While it is a known fact that hospitals in Kashmir are badly understaffed and there is a need for more doctors, there have been little remedial measures put in place. Almost all hospitals in Kashmir lack an appropriate strength of doctors. The World Health Organisation has recommended the doctor-patient ratio at one doctor for every thousand patients while Kashmir struggles at 1:2000.

The other immediate need is involving senior doctors on night duty. At night, all major hospitals are staffed by internees, who are still studying their masters. While they may be competent within their age group and may be able to administer the first-aid medicines, they usually shift the patients to daytime hours which further increases the rush at the hospitals and burdens the already overburdened system.

There is another catch to young doctors tasked with the long nighttime duty hours. With a lack of experience, they are also ill-prepared to handle tense and panicky attendants. As recently as last week, a group of MD students attending night shift duties at the Emergency ward of SMHS hospital refused to treat a patient after one of the young doctors accused her attendant of misbehaving with him.

The angry young doctor flung her card away and refused to give her the treatment. Other young and angry doctors, at least two of them, joined the ruckus and forced the female patient to leave without being treated. This is where the senior, experienced doctors could have come in. The absence of senior and experienced doctors at nights is severely hampering the healthcare services in Kashmir.

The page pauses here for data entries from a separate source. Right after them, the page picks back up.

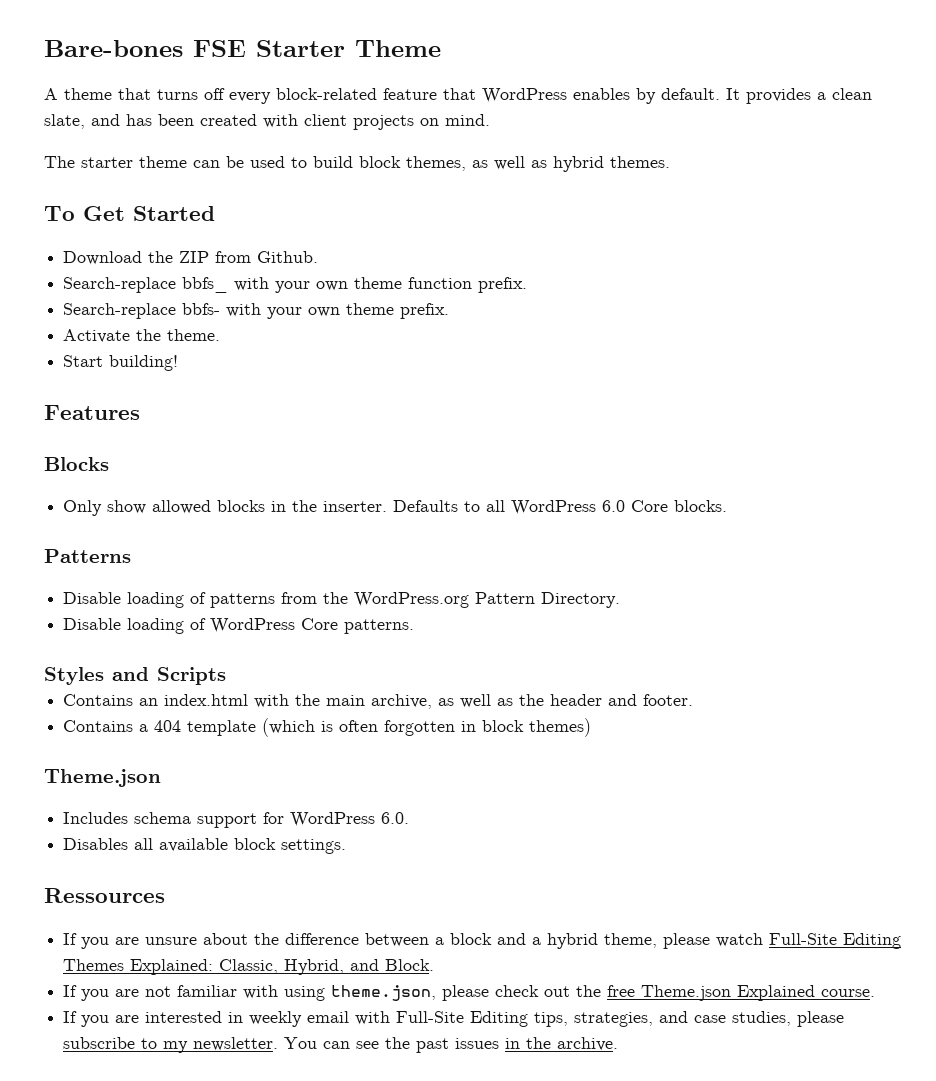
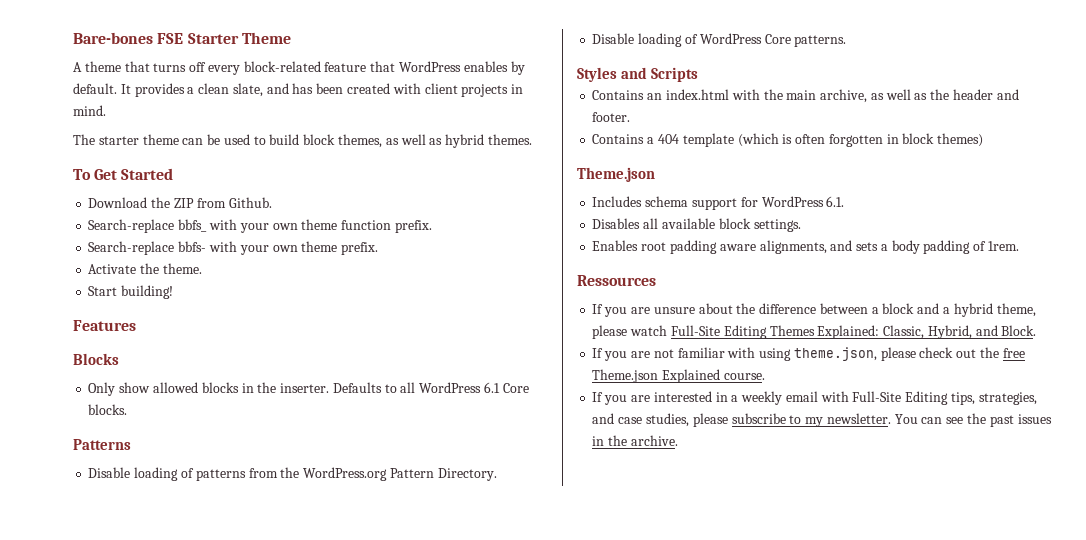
[420,118,439,126] on -> [511,84,524,94] in
[602,500,626,512] 6.0 -> [483,382,500,393] 6.1
[381,812,410,824] 6.0. -> [826,196,845,207] 6.1.
(347, 846) none -> [592,240,1019,254] // Enables root padding aware alignments, and sets a body padding of 1rem.
(244, 1017) none -> [731,395,739,402] a

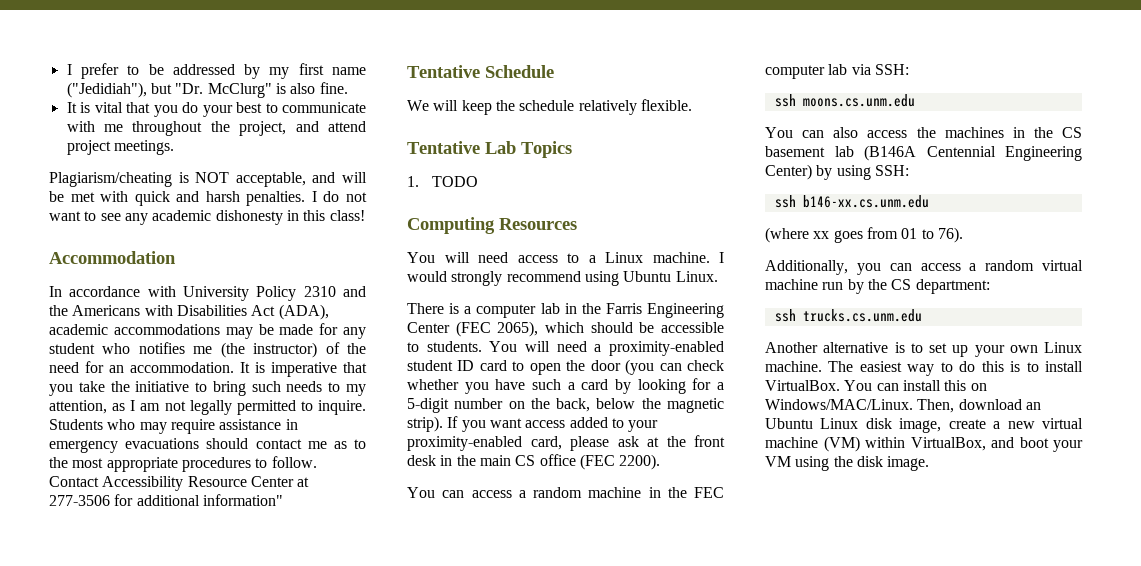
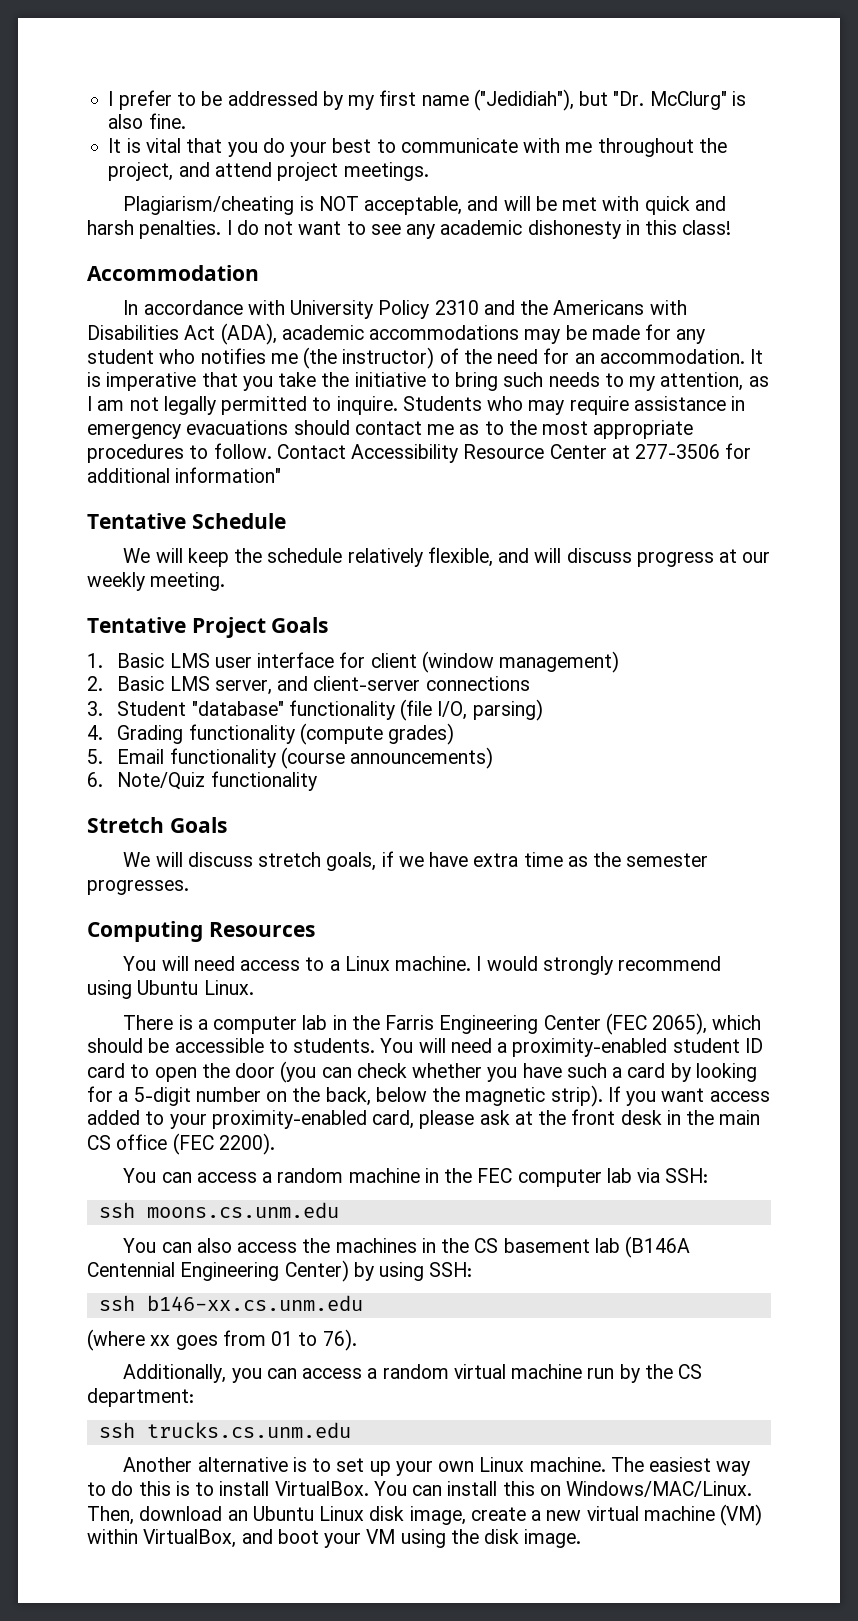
[640,99,692,111] [407,141,572,158] flexible. // Tentative Lab Topics -> [427,547,771,567] [87,572,226,591] [87,617,329,638] flexible, and will discuss progress at our weekly meeting. // Tentative Project Goals
[431,176,478,187] TODO -> [117,651,620,673] [87,676,530,695] [87,699,543,721] [87,723,455,745] [87,747,494,769] [87,771,317,791] [87,817,227,833] [123,851,709,871] [87,880,189,895] Basic LMS user interface for client (window management) // 2. Basic LMS server, and client-server connections // 3. Student "database" functionality (file I/O, parsing) // 4. Grading functionality (compute grades) // 5. Email functionality (course announcements) // 6. Note/Quiz functionality // Stretch Goals // We will discuss stretch goals, if we have extra time as the semester progresses.

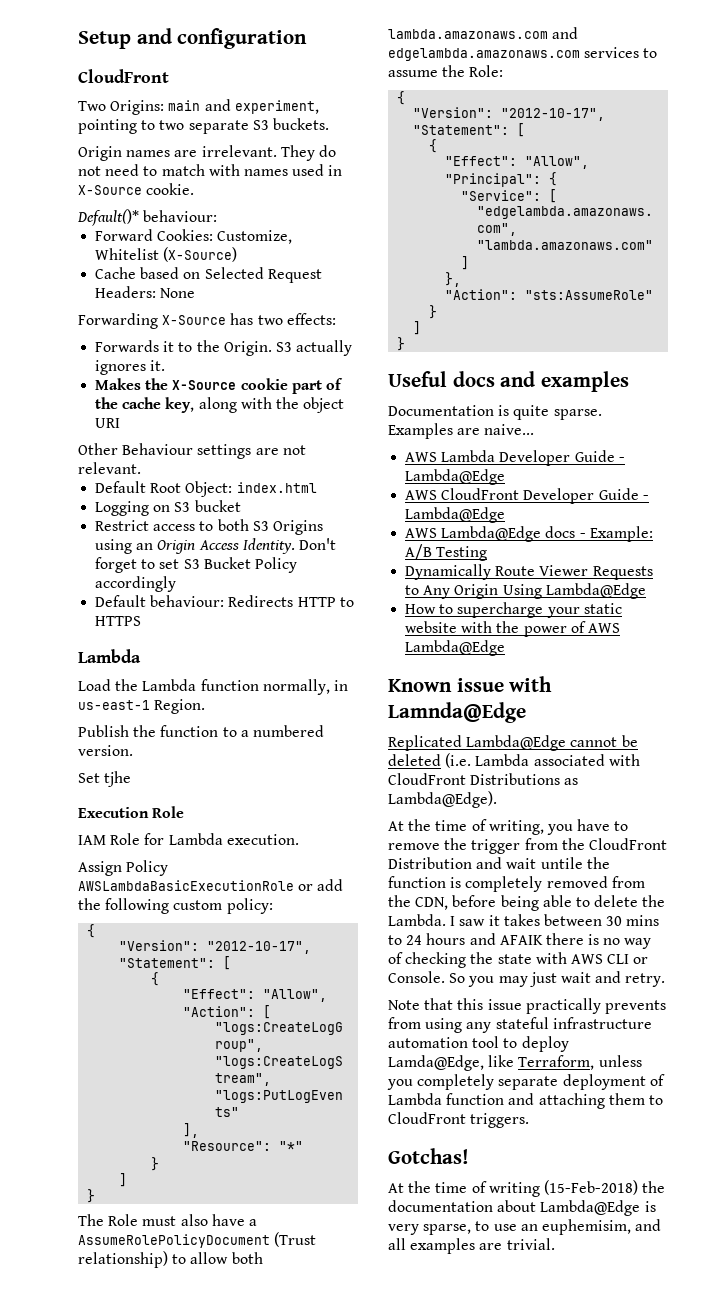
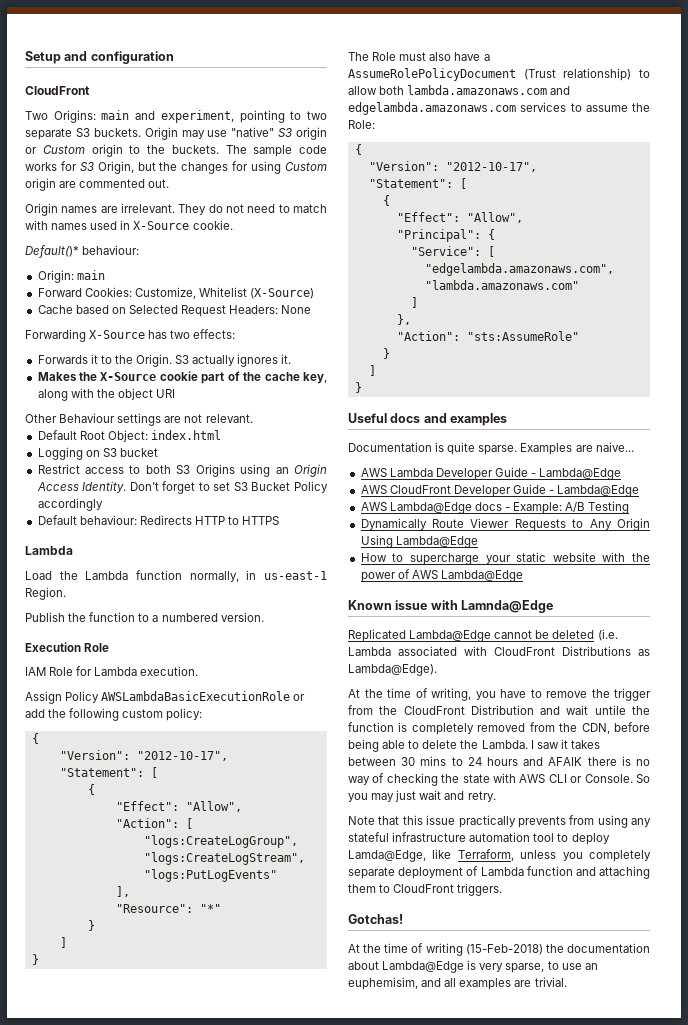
(329, 124) none -> [144,127,327,140] [25,144,327,157] [25,161,327,174] [25,178,170,191] Origin may use "native" S3 origin or Custom origin to the buckets. The sample code works for S3 Origin, but the changes for using Custom origin are commented out.
(218, 216) none -> [37,270,105,283] // Origin: main
[78,771,132,787] // Set tjhe -> (264, 617) none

With the winter becoming increasingly severe each passing day, the administration should have geared up by now. Instead there seems to be no urgency or initiative – neither from the bureaucracy nor from the hospital administration – to streamline the healthcare system and gear up for the winter.

There is a need to think innovatively and go the extra mile. The construction of concrete coliseums does not mean the healthcare system has been upgraded. The healthcare system means trained and experienced doctors and paramedics.

It is also incumbent upon the hospital administration to train the young and inexperienced doctors in such a way that they are able to handle unpleasant situations without turning into rowdies. A doctor refusing to treat a patient isn’t a good.

Also, leaving such young and angry doctors to attend the emergency wards by themselves without the presence and oversight of senior and experienced doctors is gross negligence.

There is a need to change and evolve. Unfortunately, Kashmir’s healthcare system lacks both – a will to change and a will to evolve. And that, needless to say, isn’t a good prognosis.